Generally students will be granted a visa and might want to travel to Australia before their course begins. In these circumstances, the OSHC start date should be the same as the student's date of arrival, not the date on which the course starts. Depending on the student's circumstances, OSHC that starts up to a month before their course commences could be purchased. It is the student's responsibility to make sure they don't enter Australia before their OSHC begins, and that they maintain it until they leave Australia.
Maximum period for a student visa
Student visas are generally granted for a maximum of five years if the student is studying at a secondary or tertiary institution and two years if the student is studying at primary school. We will take into account cases where it might be reasonable to apply for a longer period. For example, a medical degree might take up to six years to complete and a period of English studies might be required ahead of the principal course.

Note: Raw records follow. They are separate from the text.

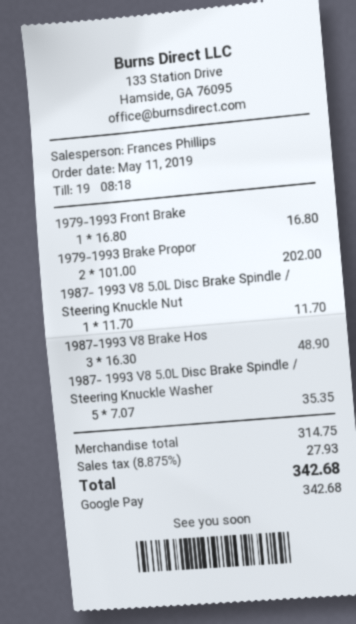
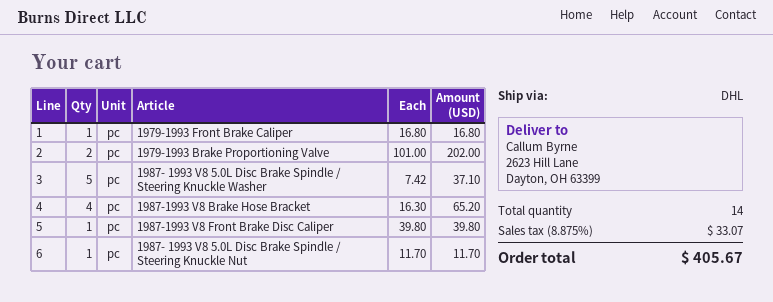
1987-1993 V8 Brake Hos: 3 x 16.30 = 48.90 -> 4 x 16.30 = 65.20
1987- 1993 V8 5.0L Disc Brake Spindle / Steering Knuckle Washer: 5 x 7.07 = 35.35 -> 5 x 7.42 = 37.10
1987-1993 V8 Front Brake Disc Caliper: none -> 1 x 39.80 = 39.80
tax: 8.875% = 27.93 -> 8.875% = 33.07
total: 342.68 -> 405.67

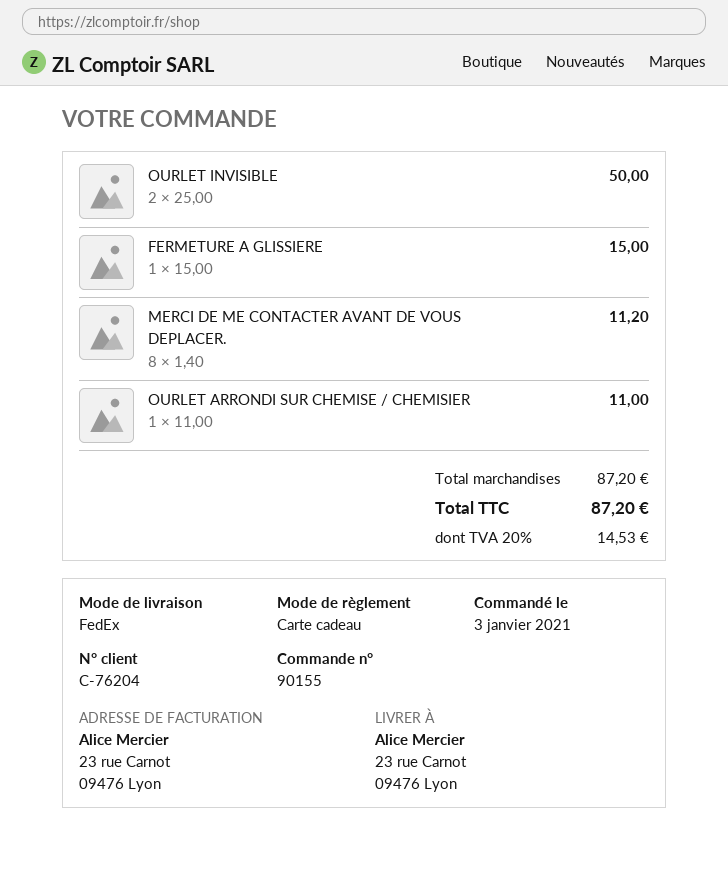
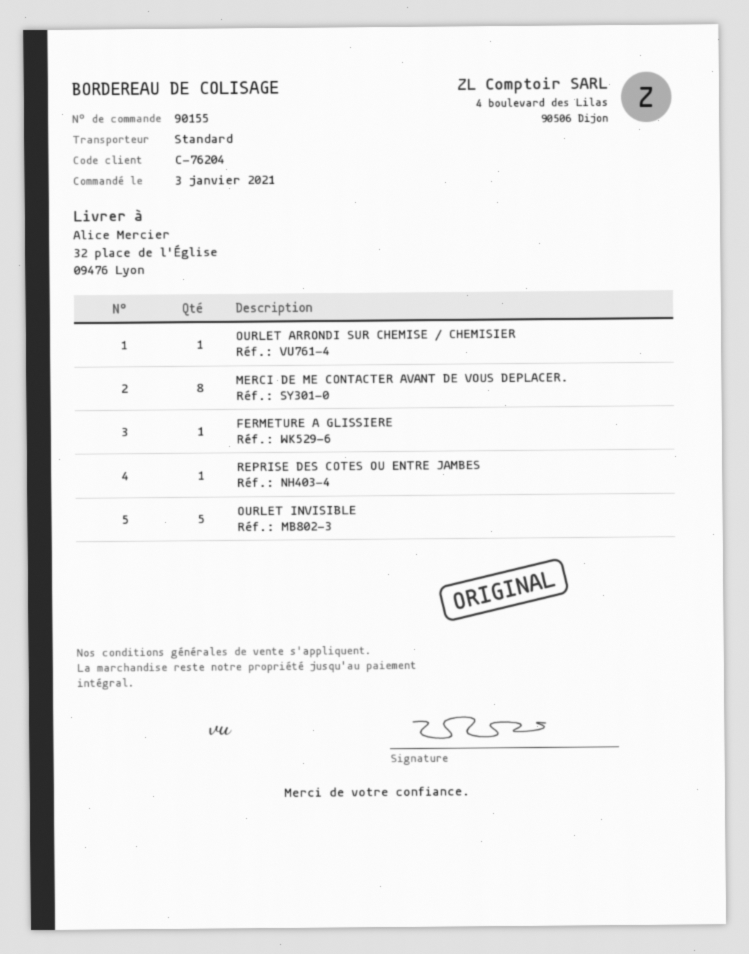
shipping method: FedEx -> standard
ship to: 23 rue Carnot, 09476 Lyon -> 32 place de l'Église, 09476 Lyon
OURLET INVISIBLE: 2 -> 5
REPRISE DES COTES OU ENTRE JAMBES: none -> 1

Thesis marking – Postgraduate research students
Postgraduate Research students are granted a student visa with an extra six months to allow for marking their thesis. Postgraduate Research students can in exceptional circumstances apply for a further visa to remain in Australia for a further six months for the marking of their thesis where their education provider requires them to remain in Australia.
Student visa holders studying in a third country
Information on education provider responsibilities for student visa holders studying courses in a third country is available at International students on exchange programmes in a third country.